Папа попытался прочитать ту статью (или сделал вид, что пытается), где были фотографии Гитлера. Потом нам дословно всё "перевёл": «Гитлер сказал, что в мире господствовать будут два государства. Германия и Советская Россия». У меня и тени сомнения не возникло, что папа понимает по-фински. А ведь он едва ли немного знал немецкий язык. Но журнал-то вряд был немецким. Теперь я могу только гадать. Быть может папа в другом месте вычитал это, или от кого-то узнал о гитлеровских словах и решил перед нами похвастать знанием финского языка, словом, дурачился. Все, кто знал папу, говорят в один голос, что он был большим шутником. Так, что ничего удивительного не было тут. А что нас всех удивило, так это то, что Гитлер назвал Советский Союз, СССР, Советской Россией. Для меня это было ново и вызвало кроме гордости (за господство) что-то и вроде негодования: Мы не Россия, а Советский Союз! Отучили уже нас от России. Отучили от понятия – русский, заменив безликим – советский.

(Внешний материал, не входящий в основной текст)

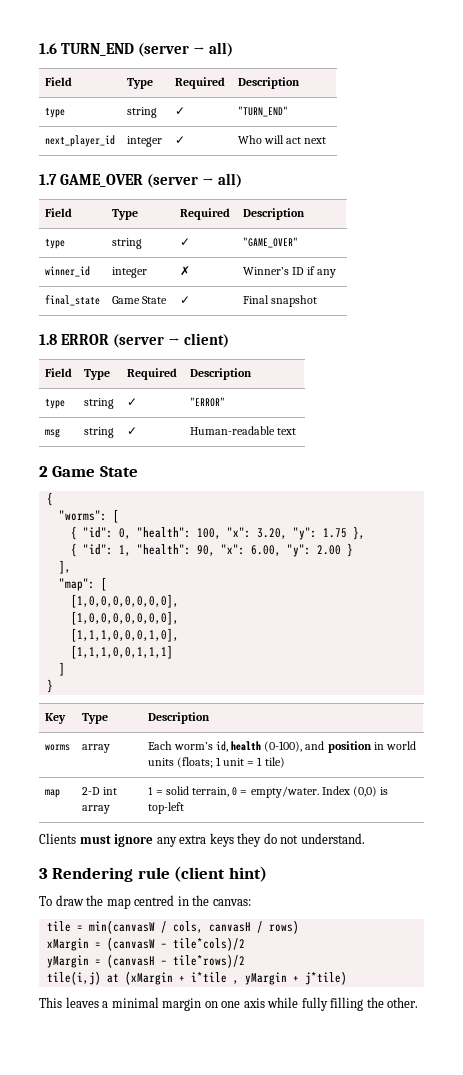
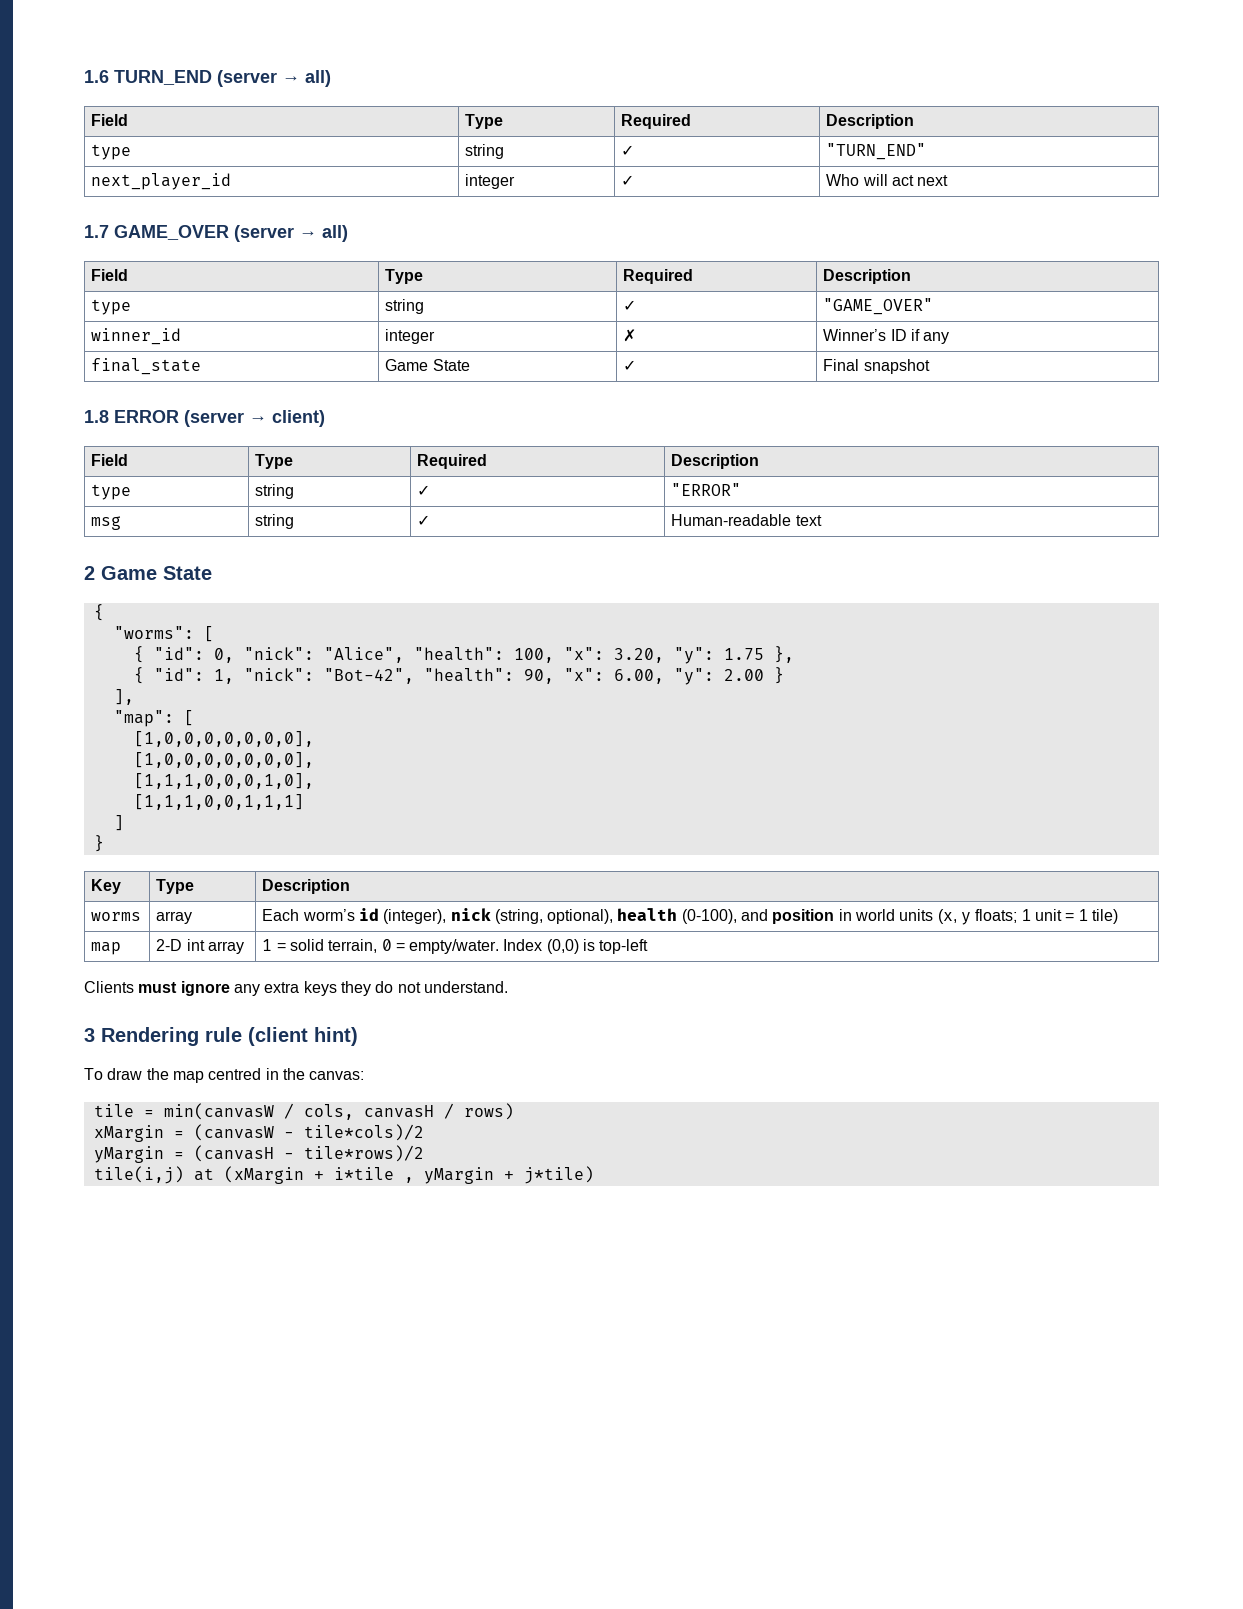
- { "id": 0, "health": 100, "x": 3.20, "y": 1.75 },
+ { "id": 0, "nick": "Alice", "health": 100, "x": 3.20, "y": 1.75 },
- { "id": 1, "health": 90, "x": 6.00, "y": 2.00 }
+ { "id": 1, "nick": "Bot-42", "health": 90, "x": 6.00, "y": 2.00 }
- worms | array | Each worm’s id, health (0-100), and position in world units (floats; 1 unit = 1 tile)
+ worms | array | Each worm’s id (integer), nick (string, optional), health (0-100), and position in world units (x, y floats; 1 unit = 1 tile)
- This leaves a minimal margin on one axis while fully filling the other.

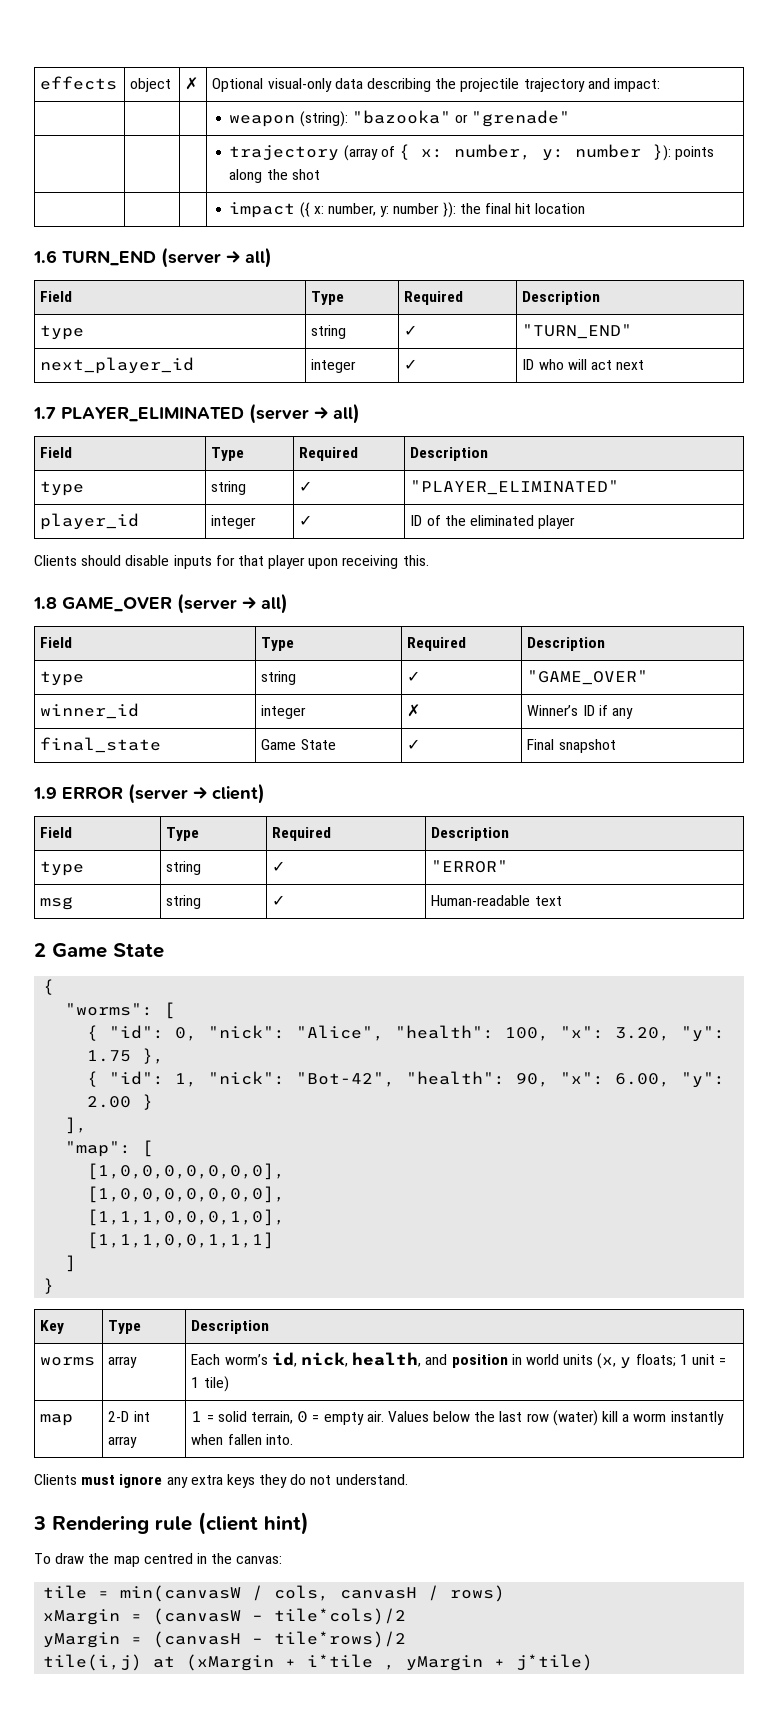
+ effects | object | ✗ | Optional visual‐only data describing the projectile trajectory and impact:
+ | | | weapon (string): "bazooka" or "grenade"
+ | | | trajectory (array of { x: number, y: number }): points along the shot
+ | | | impact ({ x: number, y: number }): the final hit location
- next_player_id | integer | ✓ | Who will act next
+ next_player_id | integer | ✓ | ID who will act next
- 1.7 GAME_OVER (server → all)
+ 1.7 PLAYER_ELIMINATED (server → all)
+ Field | Type | Required | Description
+ type | string | ✓ | "PLAYER_ELIMINATED"
+ player_id | integer | ✓ | ID of the eliminated player
+ Clients should disable inputs for that player upon receiving this.
+ 1.8 GAME_OVER (server → all)
- 1.8 ERROR (server → client)
+ 1.9 ERROR (server → client)
- worms | array | Each worm’s id (integer), nick (string, optional), health (0-100), and position in world units (x, y floats; 1 unit = 1 tile)
+ worms | array | Each worm’s id, nick, health, and position in world units (x, y floats; 1 unit = 1 tile)
- map | 2-D int array | 1 = solid terrain, 0 = empty/water. Index (0,0) is top-left
+ map | 2-D int array | 1 = solid terrain, 0 = empty air. Values below the last row (water) kill a worm instantly when fallen into.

… В канун Нового года наши соседи пригласили всех нас к себе. У них было ярко, празднично, и нарядная ёлка стояла в углу. И стол красовался немыслимым разноцветьем. И жёлтые ломтики сыра, и кружочки копчёной колбасы, тёмно-кровавой с бледными вкрапинами сала, которой до этого я и не пробовал никогда, и кусочки белого и чёрного хлеба, и горка оранжевых апельсинов, и чёрно-коричневый шоколад, и даже широкая, похожая на стеклянную тарелку на ножке, ваза с гроздьями светло-зелёного винограда. И на столе с в серебро завёрнутым горлышком приковала взор большая, невиданная, чёрная бутылка шампанского. Серебро сняли с горлышка, с выстрелом открыли бутылку, пенящееся вино разлили в бокалы, и мне тоже немного. Вино пенилось и было сладким и вкусным, вкуснее ситра из Лабинской. Так встретили мы Новый, тысяча девятьсот сорок первый год. С радостью и надеждой. И никто не мог и подумать, каким жутким, трагичным он станет в судьбах нас всех…
[1] До середины пятидесятых годов отъезжающих в больших городах на перрон к поездам пропускали лишь после начала посадки и только по проездным билетам. Провожающих же или встречающих пропускали по "перронным" билетам, соответственно, после начала посадки или перед приходом поезда. Стоил перронный билет – один рубль, десять копеек на хрущёвские деньги.
[3] Совета Народных Комиссаров – Советского правительства.
[4] В начале апреля 2006-го года мой сын, Дмитрий, прожил несколько дней в финском городе Иматра, что в семи километрах от Светогорска через границу. Вспомнив, что это тот самый город Энсо, о котором я так много рассказывал, он на обратном пути в Петербург решил его осмотреть, заехал туда на машине и был весьма удручён. Когда-то прелестнейший городок моего детства выглядел ужасающе. «Если в Финляндии кругом абсолютная чистота, и даже в уже начавшуюся весеннюю распутицу на автомобилях нет ни капельки грязи, – рассказывал он мне по телефону, – и они только блестят от дождя, потому что на всех больших и малых дорогах прекрасный асфальт, то на нашенской стороне, на главной шоссейной дороге сразу уткнулись в грязь и колдобины. Домики и дома выглядят, как после погрома, – продолжал Дима, – многие в запустении, окна выбиты, краска облезла. Комбинат громадный работает, но городу это не даёт ничего». А ведь полвека назад и дорога была идеальна, и дома были опрятны, нарядны. Оставалось только за всем этим немного следить, ремонтировать во время, но и этого даже не делали. Всё, к чему прикасались большевистские руки, и всё, что творят теперь их наследники, ведёт к разрухе, упадку.
[5] Ряд нашитых на груди узких кармашков для патронов со времён Кавказской войны с Шамилём. Сохранились поныне как декоративная деталь казачьей одежды, прикладного значения уже не имея.
[6] Инженерно-технических работников.
[7] Ни о каких октябрятах мы тогда и слыхом не слыхивали.
[8] И предпоследнюю. Последнюю уже в только в начале семидесятых годов она купила сама, но простенькую, совсем не шикарную.